• **ABOUT THIS EXERCISE**
Please repeat exactly the lines below from the line with "padding-left: 8px ->" to the line with "color: #737373 ->", including both, and leave out every picture.

• **SUPPLIED MATERIAL**

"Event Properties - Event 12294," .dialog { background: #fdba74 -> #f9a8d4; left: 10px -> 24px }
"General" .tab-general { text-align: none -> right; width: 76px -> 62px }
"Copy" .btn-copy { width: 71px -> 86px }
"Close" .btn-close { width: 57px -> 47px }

--

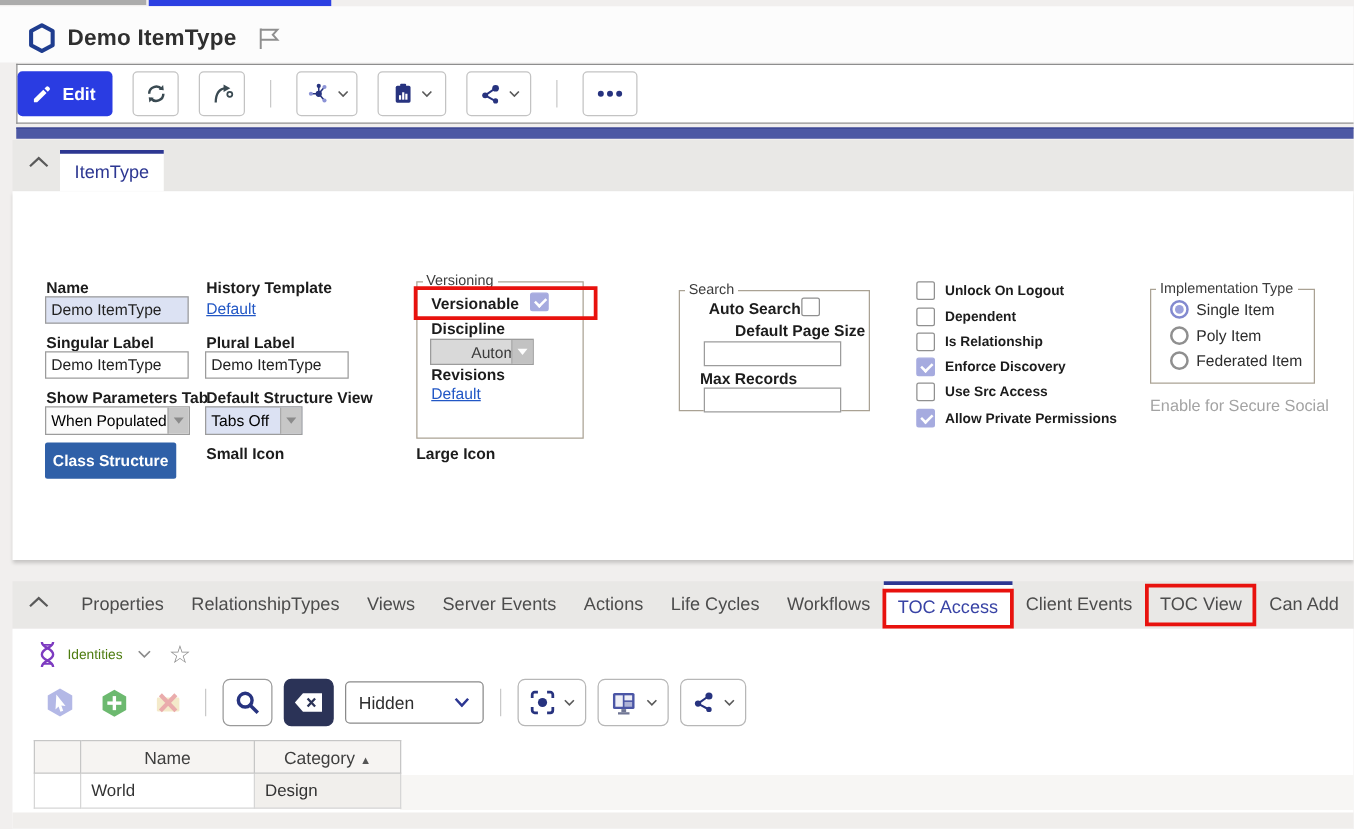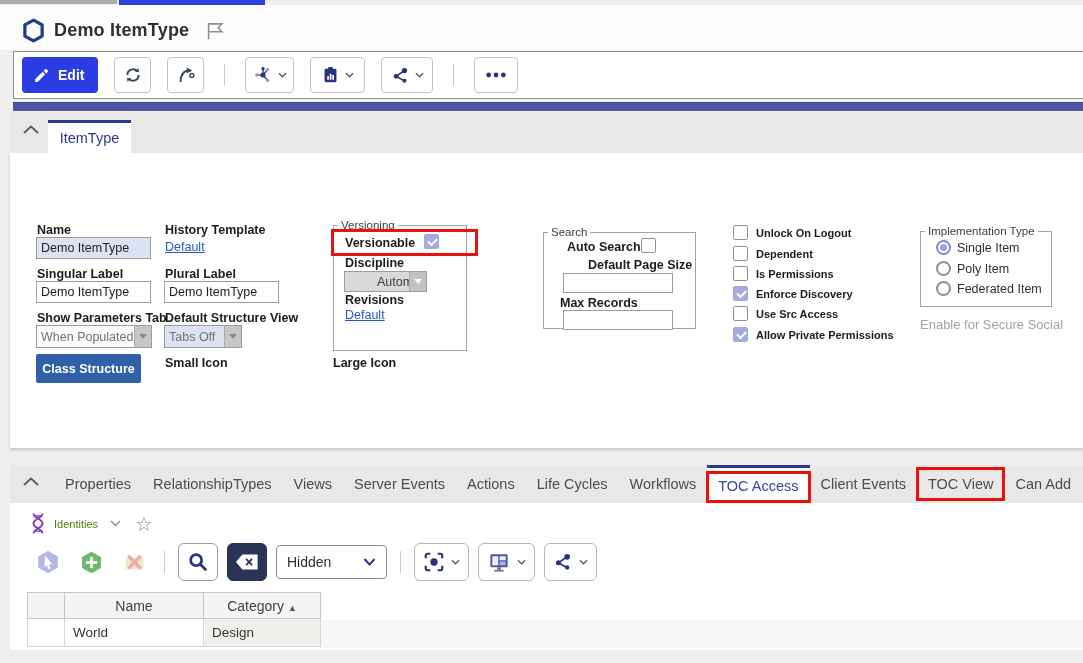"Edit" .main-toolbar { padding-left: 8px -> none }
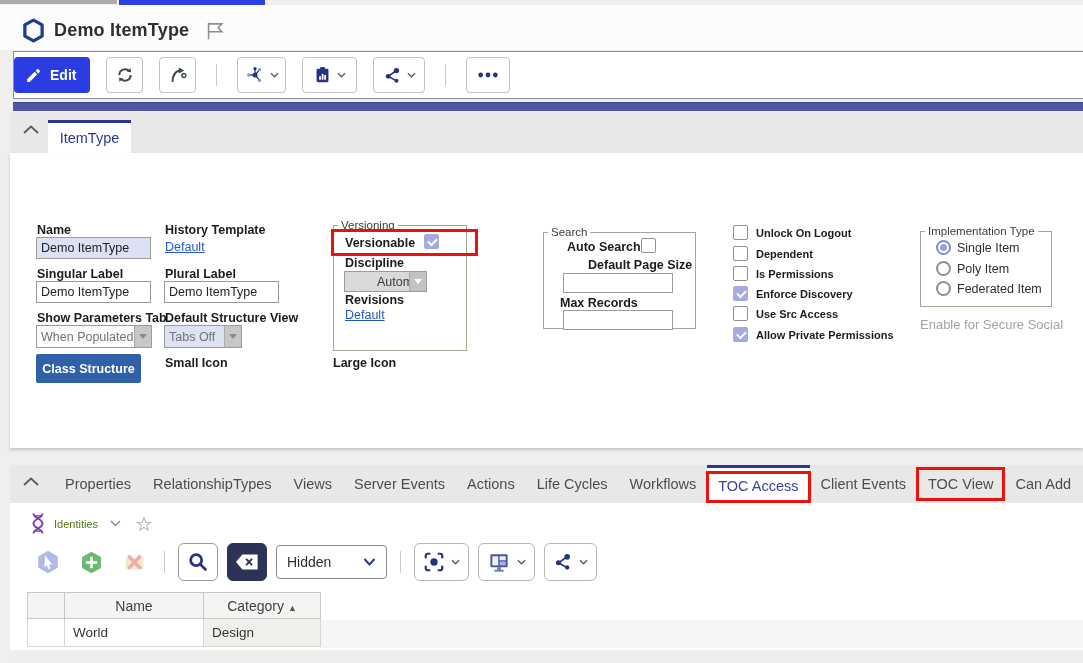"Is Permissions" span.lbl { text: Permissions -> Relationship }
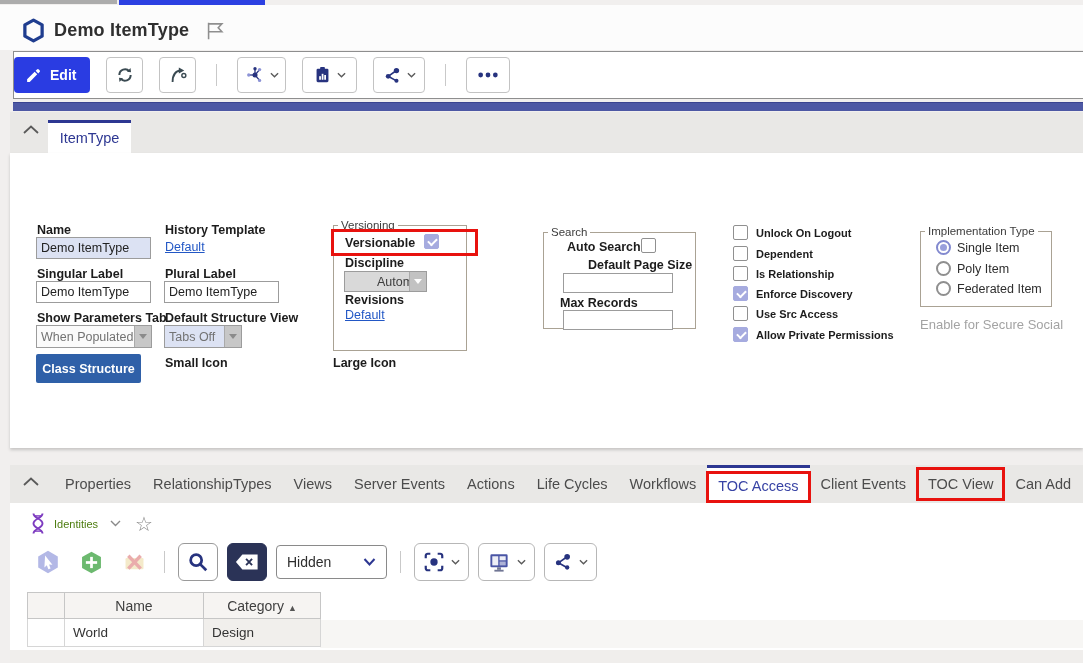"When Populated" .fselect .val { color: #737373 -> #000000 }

• **RESPONSE TO THIS EXERCISE**
"Edit" .main-toolbar { padding-left: 8px -> none }
"Is Permissions" span.lbl { text: Permissions -> Relationship }
"When Populated" .fselect .val { color: #737373 -> #000000 }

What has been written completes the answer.